XVII

29 7 8
                                    

(Sugiro ler com a  música disponível na mídia acima)


A frio da neblina deixa minha pele irritada, esfrego os tornozelos incomodada. Afundo a mão direita entre meus fios embolados coçando a cabeça, um pouco zonza. Pisco algumas vezes tentando me situar e respiro fundo. O ar gélido arranha minha garganta, é horrível. Demora um pouco até que me situe do que esta acontecendo. Onde estou? No meio da floresta. O dia ainda não amanheceu completamente já que passa pouca luz em meio a copa das árvores, o suficiente para ver os grandes troncos a minha volta. A terra seca arranha meus pés descalços. Apesar de minha lerdeza matinal sei que algo esta errado, eu não deveria estar. Por inúmeros motivos.

Ao tempo que meus olhos conseguiam fixar a minha volta indagações cresciam na minha cabeça.

Como havia parado ali?

Por que estava ali?

E o mais importante.

Por que não estava correndo para longe neste exato momento?

Cruzo os braços a frente do corpo, esta frio demais para deixar o casarão sem um bom casaco. Olho para trás, conhecia o caminho, mas meus pés não seguem meu comando. É como se estivesse sendo tragado a seguir em frente. Não há como lutar contra isso. Desvio dos troncos e tento pisar nos lugares mais limpos, afinal estava com os pés nus. A floresta esta quieta, a neblina impede que eu enxergue mais que dois metros no perímetro a minha volta, é quase como andar sem um destino. O gorjear melancólico do pássaro de penas cintilantes ecoa a minha volta, ele me acompanhava desde que havia começado a me mover. Talvez fosse um presságio, um agouro. Um aviso o qual meus ouvidos teimosos não ouviam. Paro com o barulho de folhas, olho para trás, os lados, mas nada vejo. Sigo em frente, ou talvez em círculos, considerando meu péssimo senso de direção.

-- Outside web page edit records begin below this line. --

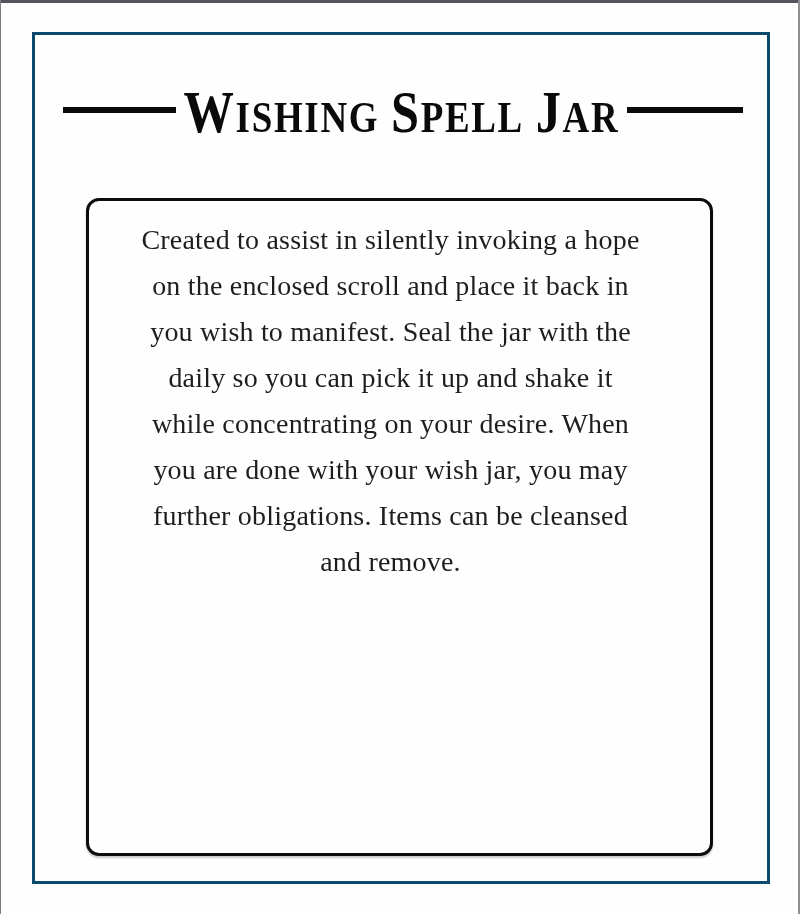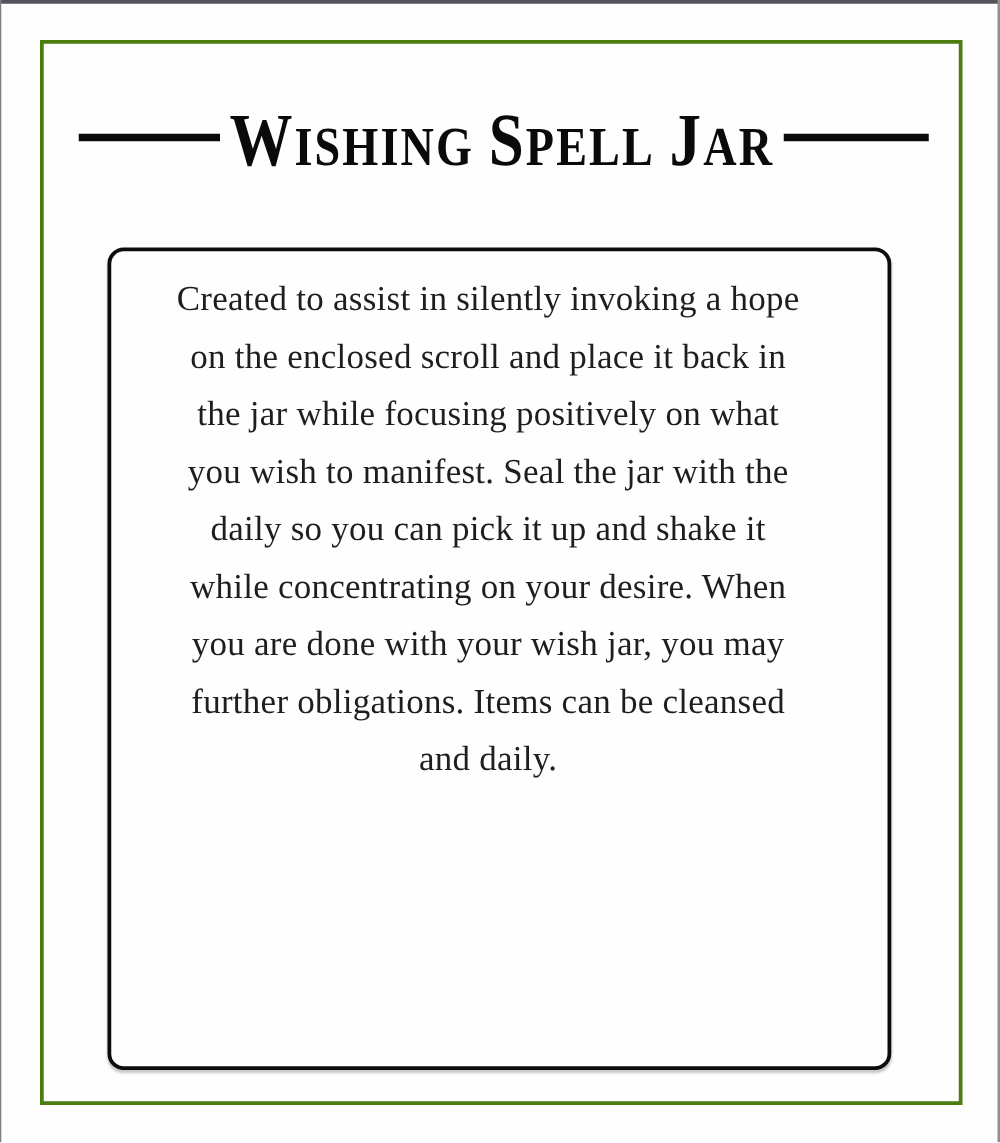--- a/index.html
+++ b/index.html
@@ -21,7 +21,7 @@
     position: absolute;
     left: 32px; top: 32px;
     width: 738px; height: 852px;
-    border: 3px solid #4d7c0f;
+    border: 3px solid #0c4a6e;
     box-sizing: border-box;
     background: #fefefe;
   }

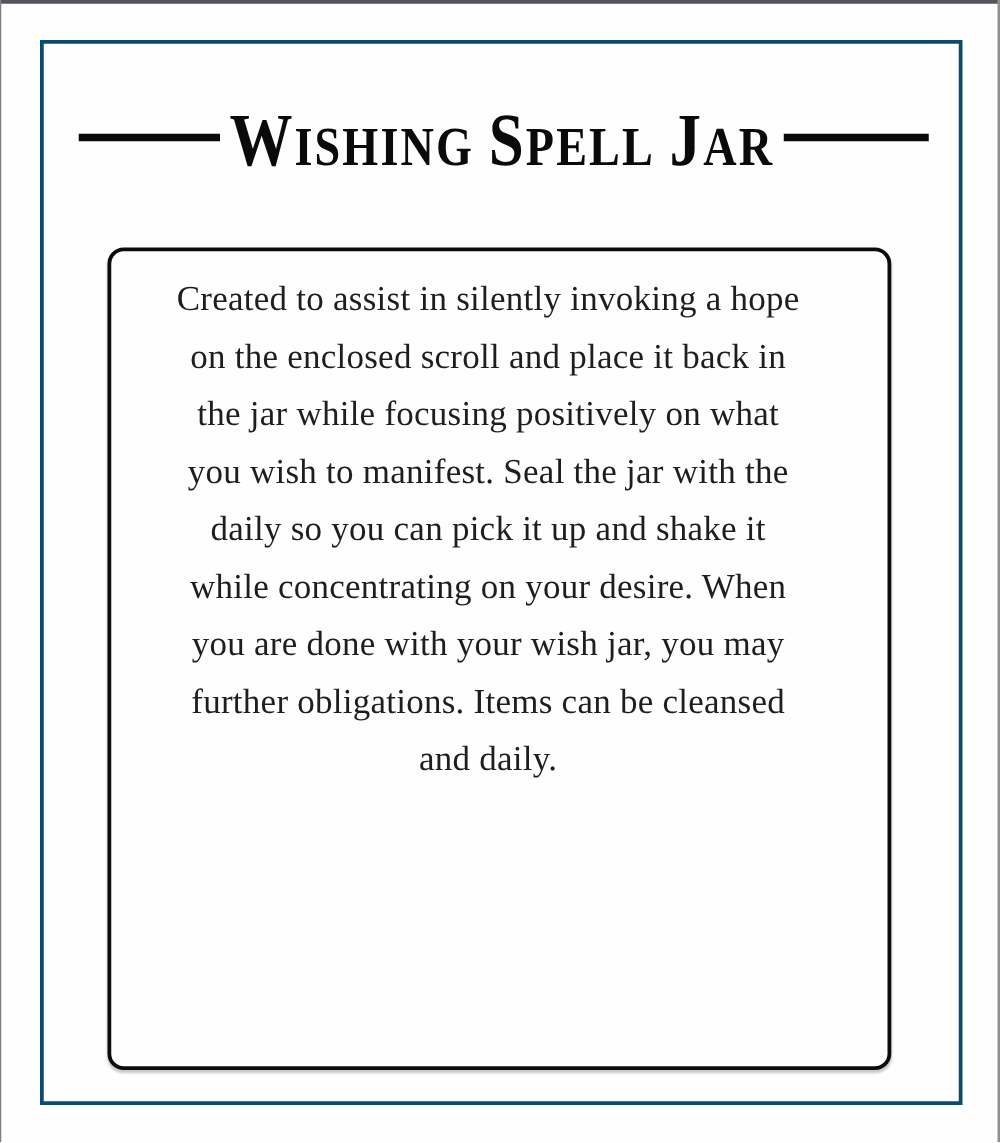--- a/index.html
+++ b/index.html
@@ -106,7 +106,6 @@
         <div class="desc-text">
           <div class="body-line">Created to assist in silently invoking a hope</div>
           <div class="body-line">on the enclosed scroll and place it back in</div>
-          <div class="body-line">the jar while focusing positively on what</div>
           <div class="body-line">you wish to manifest. Seal the jar with the</div>
           <div class="body-line">daily so you can pick it up and shake it</div>
           <div class="body-line">while concentrating on your desire. When</div>

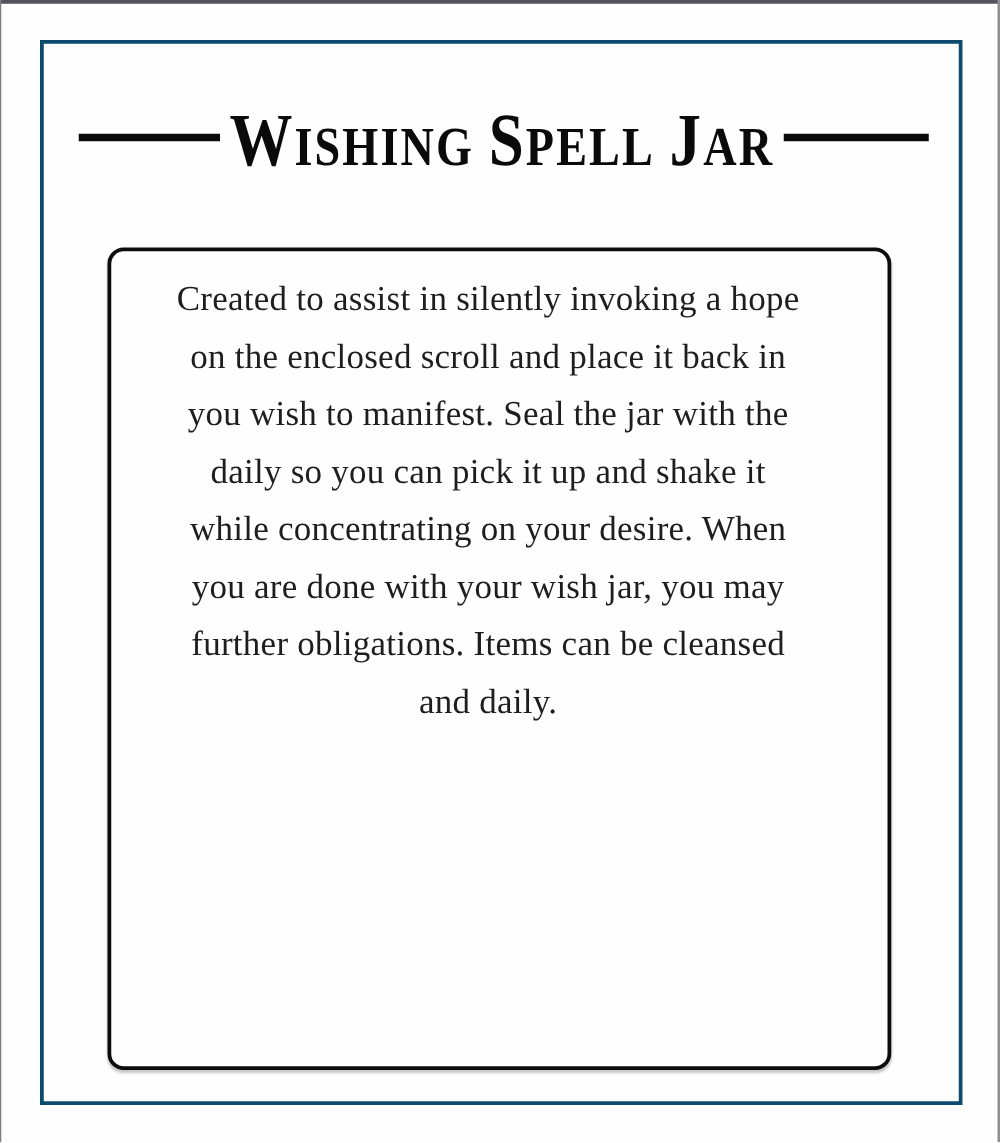--- a/index.html
+++ b/index.html
@@ -111,7 +111,7 @@
           <div class="body-line">while concentrating on your desire. When</div>
           <div class="body-line">you are done with your wish jar, you may</div>
           <div class="body-line">further obligations. Items can be cleansed</div>
-          <div class="body-line">and daily.</div>
+          <div class="body-line">and remove.</div>
         </div>
       </div>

Os raios do sol ganham uma tonalidade cinza ao descer no pequeno espaço entre as folhas verdes. Parece uma luz divina. Estico a mão sob a luminescência vendo meus dedos ganharem um tom cintilante. É mágico.

Algo toca minha espinha dorsal, como um empurrão sutil me alavancando. Desvio de um bolso de galhos finos. O canto do pássaro volume, ele voa a minha frente parecendo atordoado. O bater das suas asas se mistura com seu gorjear até que a pobre ave cai sem vida no chão. Me abaixo tocando suas penas macias, ele não se move, pelo contrário, parece empalhado.

Uma lufada de ar pujante desce da copa das árvores sobre mim, afastando toda neblina em um raio de tamanha proporção que já não vejo mais qualquer resquício da fumaça gélida. Solto o passara preto dando passos para trás. É como se tivesse acordado e só agora estivesse me dando conta de que aquilo não era um sonho comum. E talvez não fosse um sonho mesmo.

Meus pés se embolam, envoltos em raízes invisíveis que me fazem cair de costas, minha cabeça dói. Apoio os cotovelos no chão erguendo o dorso. Meus olhos curiosos olham envolta até encontrarem o que não deveriam. Acima da minha cabeça. Pelo menos três metros no ar estava um corpo. Uma garota com uma corda envolta em sua pescoço.

Ela é cinza, como uma fotografia velha. Uma camisola longa e suja envolve sua silhueta, não consigo ver muito bem seu rosto, mas agradeço por isso. Estou muda, assutada. Com dificuldade eu me levanto, não consigo retirar os olhos daquela figura grotesca. Só quero ir embora.

Um, Dois. Três passos.

Consigo senti-la. Levo as mãos ao pescoço, o ar me falta e parece que vou morrer. Estou morrendo. Meus joelhos batem com tudo no chão. Tão rápido quanto a sensação veio, ela se vai. Estou sendo observada.